ChatGPT capabilities
ChatGPT draws on a vast repository of data and information to generate new content in response to a prompt. As with other AI generative tools, the prompt could be a question, a request for an explanation, or a request to create an image or a poem. ChatGPT is more powerful than its predecessors because it has been trained on a larger data set. ChatGPT’s inputs included massive amounts of data and information drawn from the internet including books, webpages, coding information, and journal and news articles, as well as sources like Reddit discussion posts, which helped ChatGPT learn the rhythms of human dialogue. ChatGPT was then trained to use this data through a process called Reinforcement Learning with Human Feedback so that it could determine what humans expected when they asked a question.
What this means is, ChatGPT can respond in an authoritative, convincing, and human-like way to any prompt it is given. Among other things ChatGPT can:
- Generate new text based on a given prompt or seed text (this can be used for tasks like creative writing, content generation, and language translation)
- Complete a given text or sentence based on the context provided
- Summarise a given text
- Answer questions based on a given context or a text passage
- Generate responses in a chatbot or virtual assistant.

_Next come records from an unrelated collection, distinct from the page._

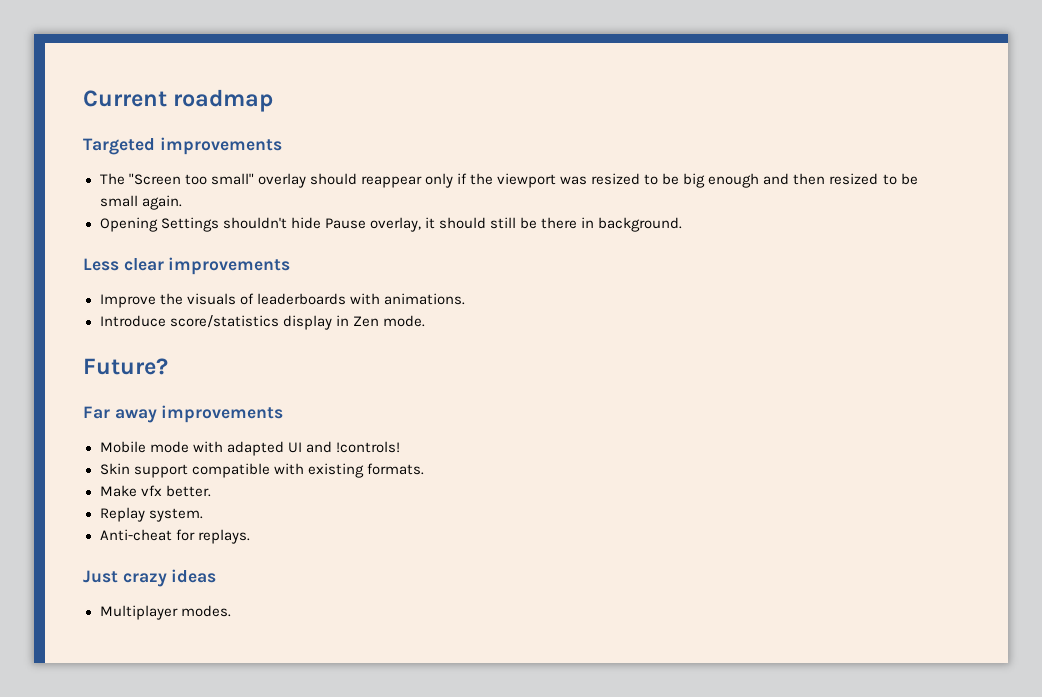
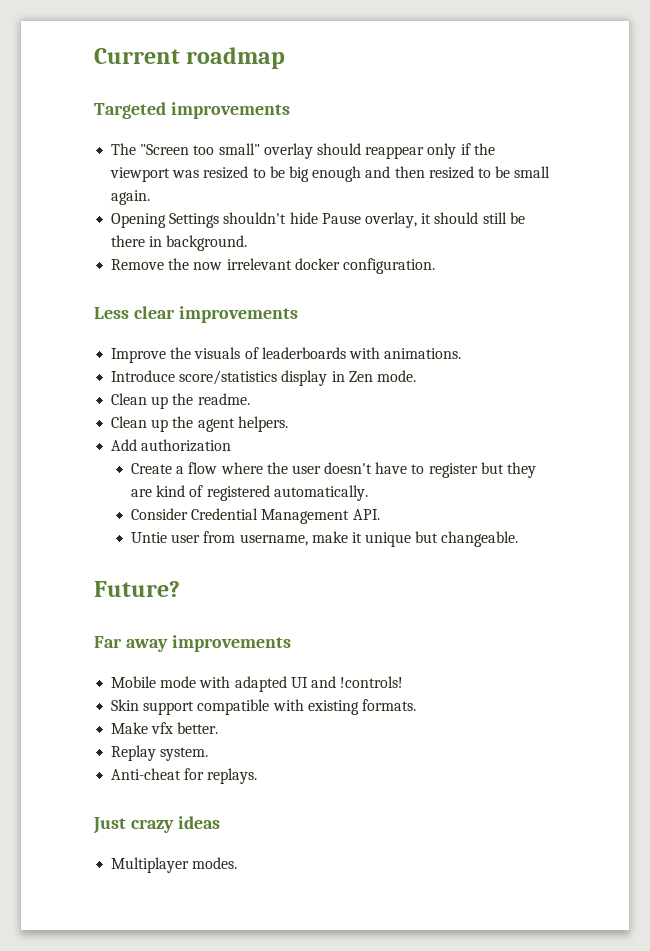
+ Remove the now irrelevant docker configuration.
+ Clean up the readme.
+ Clean up the agent helpers.
+ Add authorization
+ Create a flow where the user doesn't have to register but they are kind of registered automatically.
+ Consider Credential Management API.
+ Untie user from username, make it unique but changeable.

As a data-to-text model (rather than a text-to-text model), the version of ChatGPT powered by GPT-4 has the ability to interpret complex graphical inputs such as charts, and to interpret and critically analyse images. As the launch video demonstrates, GPT-4 has the capacity to generate a website based on a quick hand-drawn sketch inputted via a photograph. It can also explain what makes something funny.
OpenAI has highlighted the latest model’s improved capacity to turn down inappropriate requests or queries that could generate harmful responses.
GPT-4 also has improved ‘steerability’: users can direct the tool to take on a particular kind of personality. This was an element of GPT-3.5, but is much improved in GPT-4. Examples provided in the launch stream included asking it to act as ‘TaxGPT’ by processing and providing advice on the inputted current US tax code, and requesting the tool to act as a Socratic tutor, responding to a user’s prompts with questions rather than answers.